We studied HIV Outpatient Study (HOPS) patients at 8 U.S. HIV clinics, seen during 1/1/1997 to 6/30/2015, who were followed for a minimum of 5.0 years with ≥75% of observation time having viral load (VL) <200 copies/mL and on ART. In stratified analysis (by age at last observation:18-40, 41-50, 51-60, >61 years), we assessed number and types of NACMs documented in medical records anytime during HOPS observation and evaluated for differences in NACM prevalence and type by age group, sex, race, insurance type, HIV risk and HIV clinical factors. NACMs included were cardiovascular disease, cancer, hypertension, diabetes, dyslipidemia, arthritis, chronic HBV or HCV infection, anemia, and psychiatric illness.

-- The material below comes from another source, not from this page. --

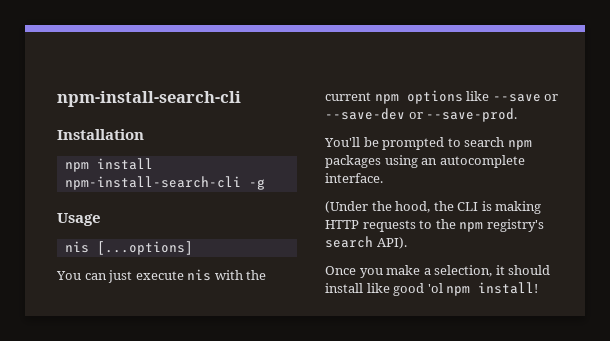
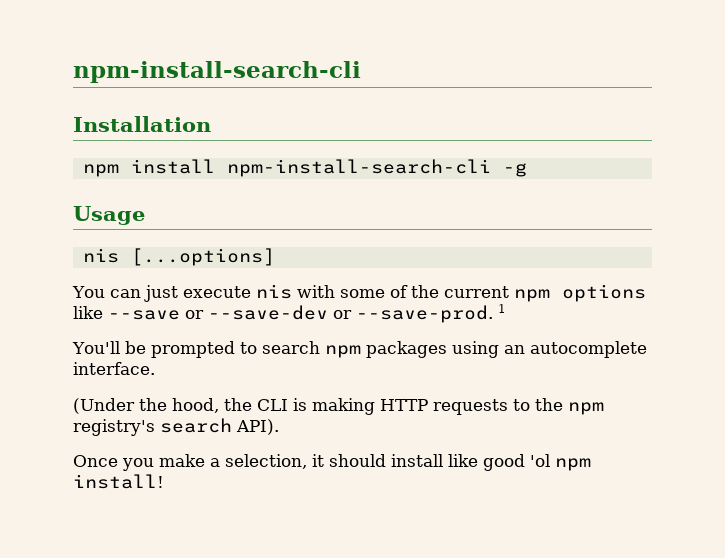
- You can just execute nis with the current npm options like --save or --save-dev or --save-prod.
+ You can just execute nis with some of the current npm options like --save or --save-dev or --save-prod. 1

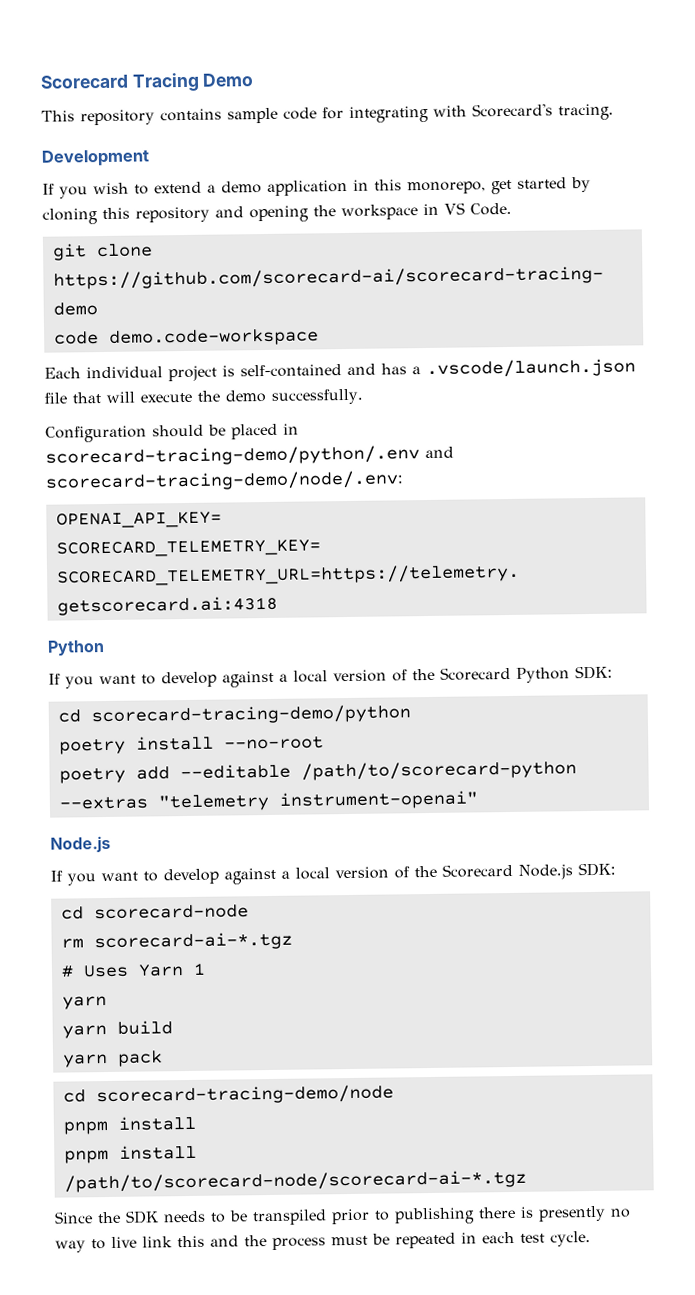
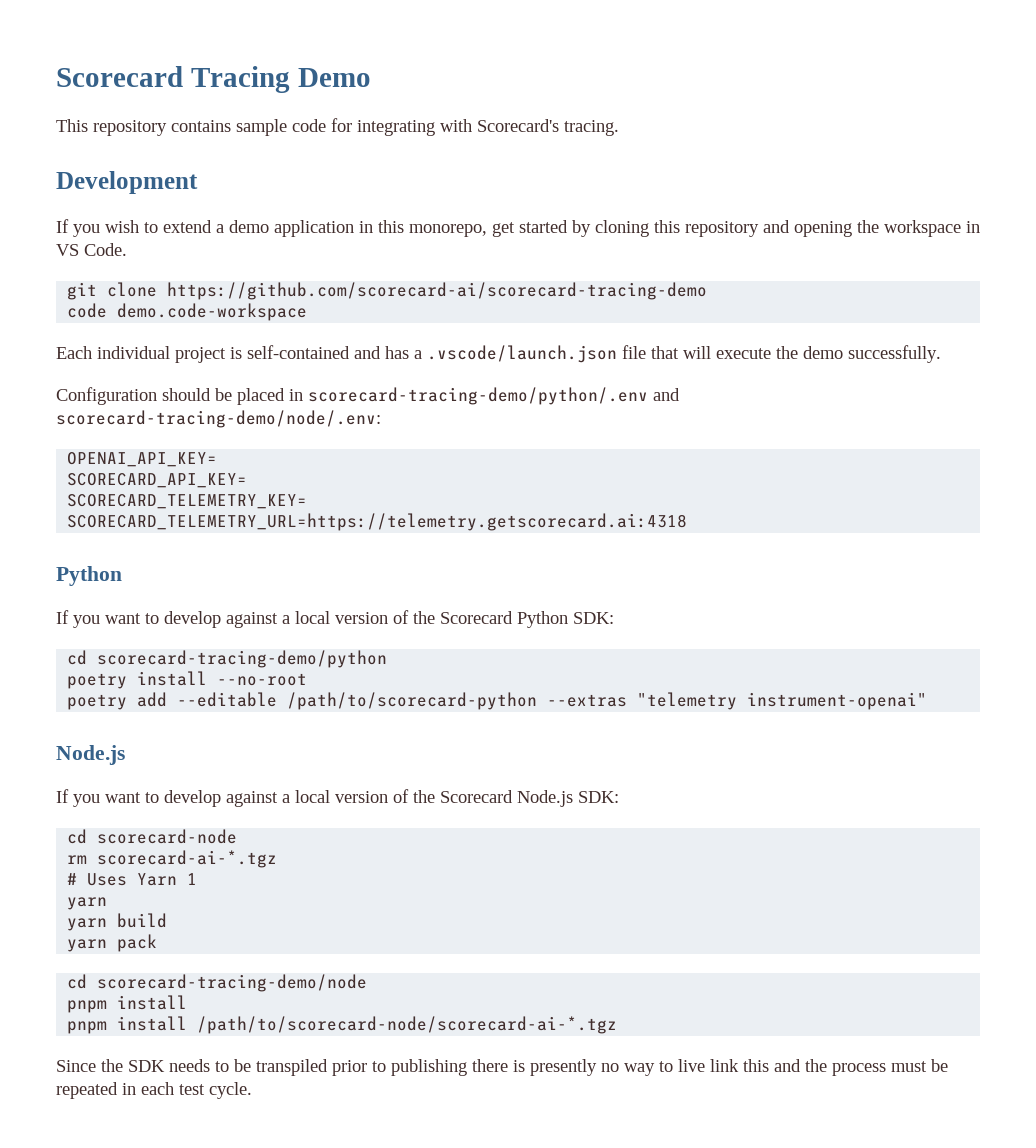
+ SCORECARD_API_KEY=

Of 1540 patients, there were 1247 (81%) men, 406 (26%) non-Hispanic black, 183 (12%) Hispanic/Latino, 846 (55%) with private insurance, 575 (37%) with public insurance, 939 (61%) men who have sex with men (MSM), 375 (24%) heterosexuals and 125 (8%) with injection drug use history. Patients numbered 180, 502, 560, and 298, respectively, in the age strata 18-40, 41-50, 51-60, >61 years, with HOPS observation of a median of 10.8 years (range: min-max = 5.0-18.5). Mean number of NACMs increased by age category; 1.8, 2.6, 3.5, 4.3, respectively, (P<0.001). Overall prevalence of all NACMs increased with older age categories (P<0.001) except HBV and HCV infection and psychiatric illness (Figure). Significant differences (all P< 0.05) in mean number of NACMs were apparent by sex (women > men, 3.5 vs 3.1), race (blacks > non-blacks, 3.4 vs 3.1), and by insurance status (public > private, 3.9 vs 2.6). These differences were especially apparent in older age groups (51-60 and > 61 years, 3.5 and 4.3 vs 2.3 for ≤ 50 years of age), and were driven primarily by differences in specific NACMs: anemia, HCV, and diabetes.
We observed age-related increase in prevalence of NACMs and polymorbidity, with disproportionate burden most apparent among older women, blacks, and the publicly insured. These groups should be targeted for screening and prevention strategies aimed at risk reduction and disease intervention.